▸ Work request: When you give the entries again, keep every word as it stands and drop the pictures.

--

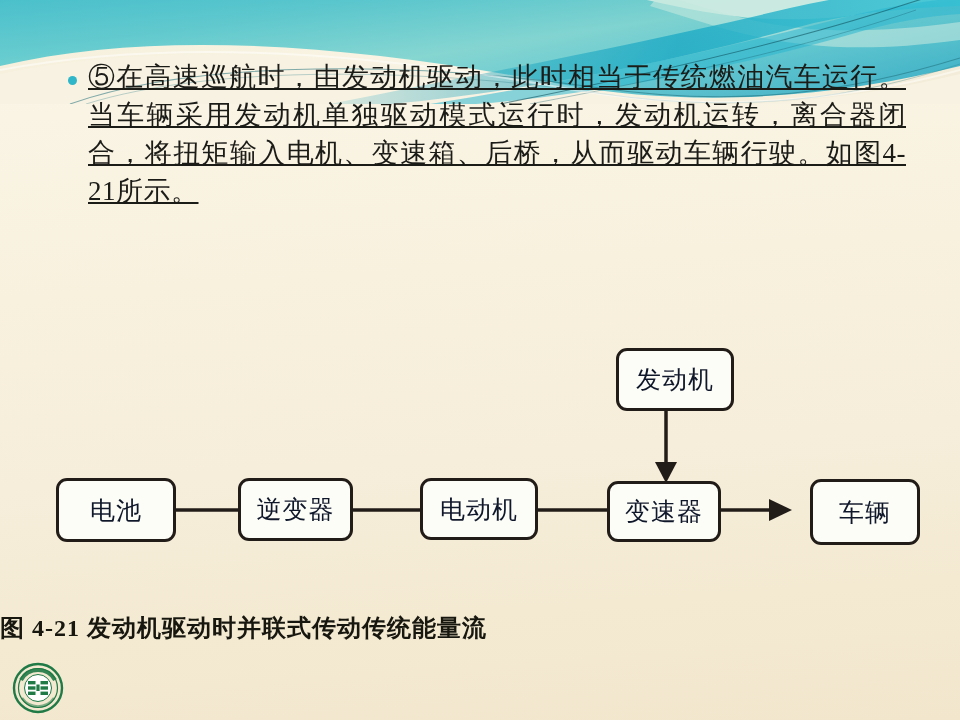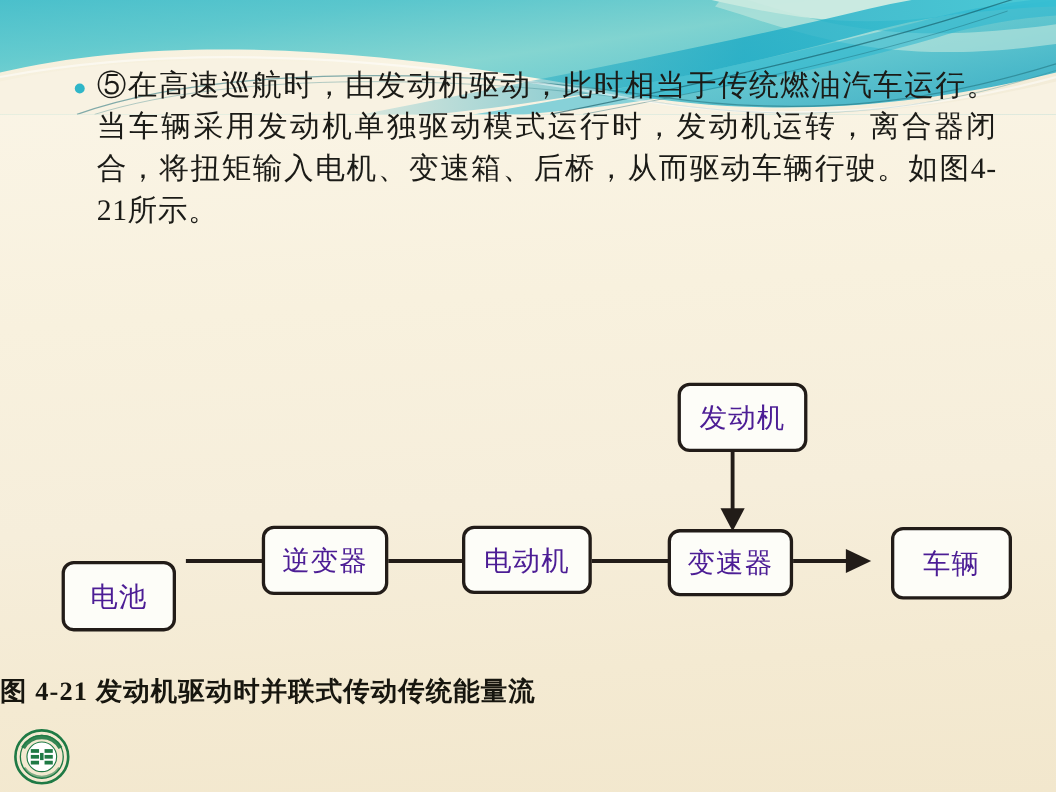"⑤在高速巡航时，由发动机驱动，此时相当于传统燃油汽车运行。当车辆采用发动机单独驱" .para { text-decoration: none -> underline }
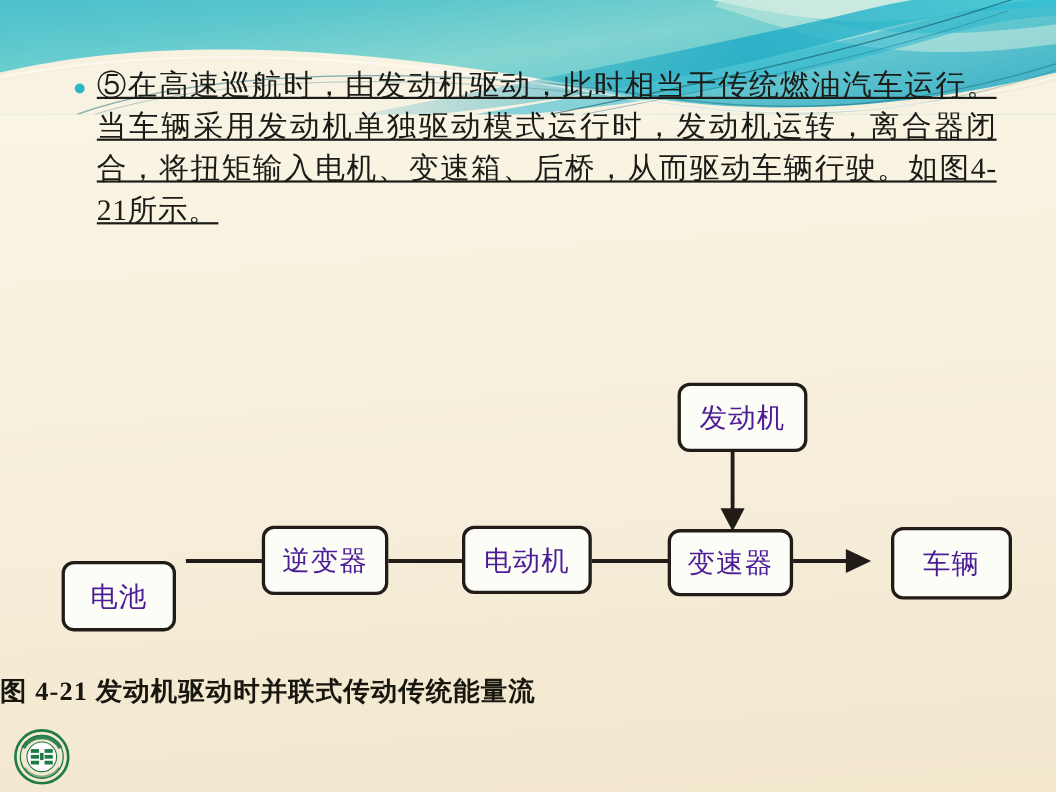"发动机" .node-box { color: #4c1d95 -> #0f172a }
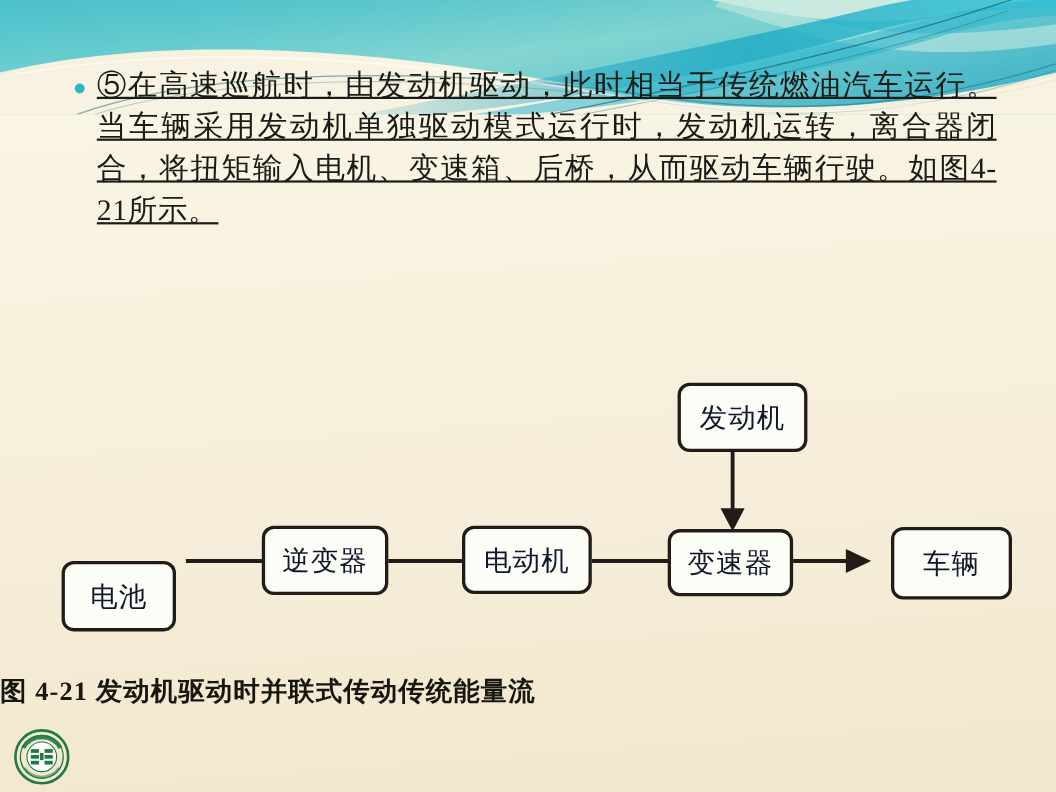"电池" #node-battery { margin-top: 32px -> none; width: 104px -> 120px }
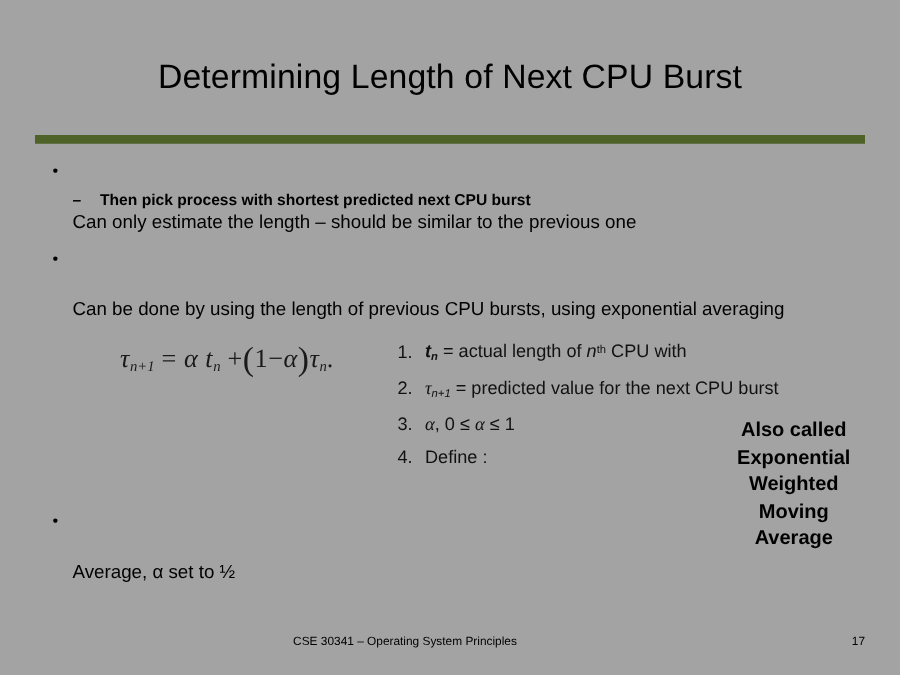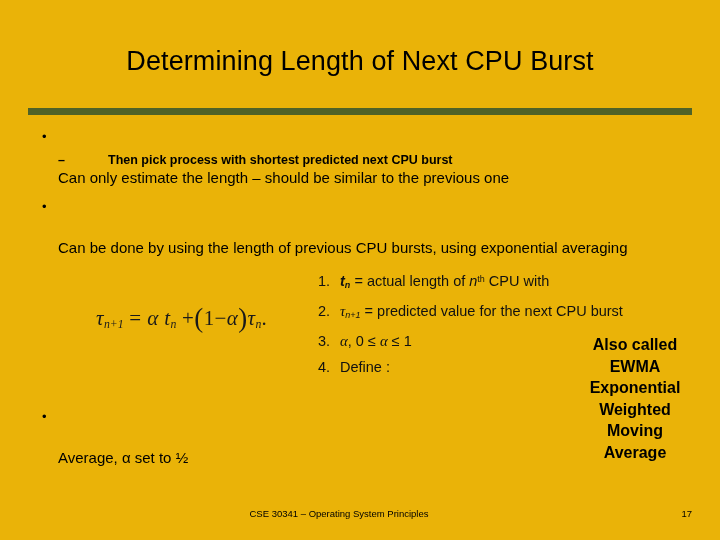"Determining Length of Next CPU" .slide { background: #eab308 -> #a3a3a3 }
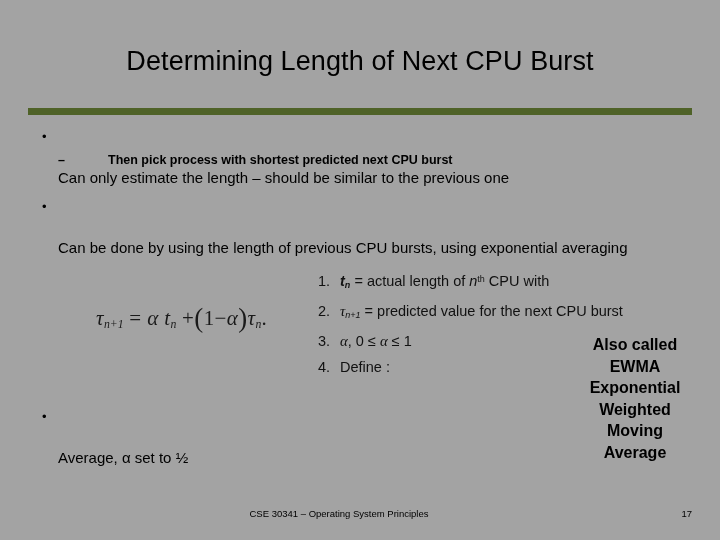"Then pick process with shortest" .bullet-l2 > .btext { margin-left: 28px -> none }
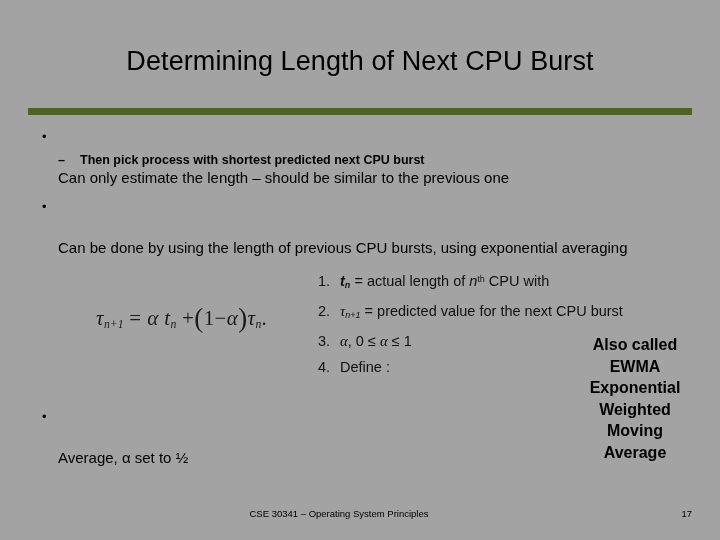"τn+1 = α tn +(1−α)τn." .formula { top: 303px -> 272px }
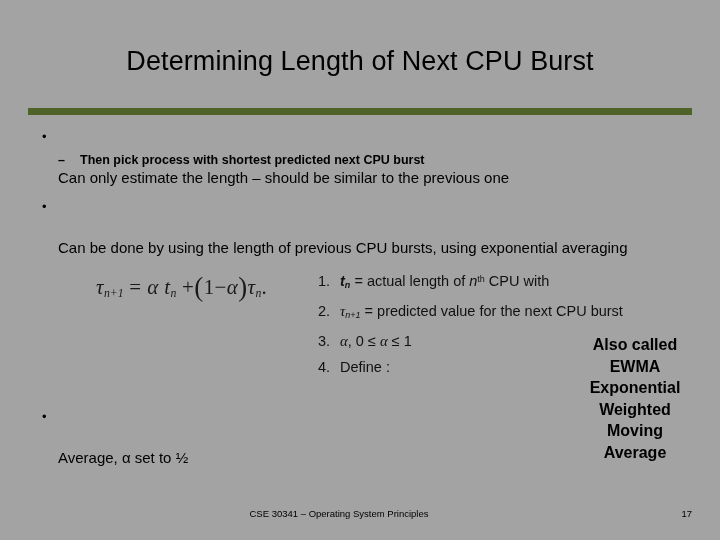"EWMA" div { html: <div>EWMA</div> -> none }
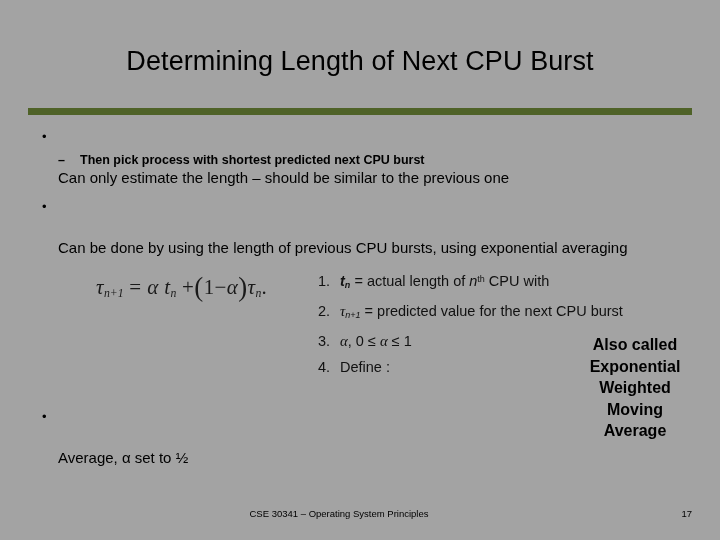"CSE 30341 – Operating System" .footer-text { padding-left: 15px -> none }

--

▸ Written answer:
"⑤在高速巡航时，由发动机驱动，此时相当于传统燃油汽车运行。当车辆采用发动机单独驱" .para { text-decoration: none -> underline }
"发动机" .node-box { color: #4c1d95 -> #0f172a }
"电池" #node-battery { margin-top: 32px -> none; width: 104px -> 120px }
"Determining Length of Next CPU" .slide { background: #eab308 -> #a3a3a3 }
"Then pick process with shortest" .bullet-l2 > .btext { margin-left: 28px -> none }
"τn+1 = α tn +(1−α)τn." .formula { top: 303px -> 272px }
"EWMA" div { html: <div>EWMA</div> -> none }
"CSE 30341 – Operating System" .footer-text { padding-left: 15px -> none }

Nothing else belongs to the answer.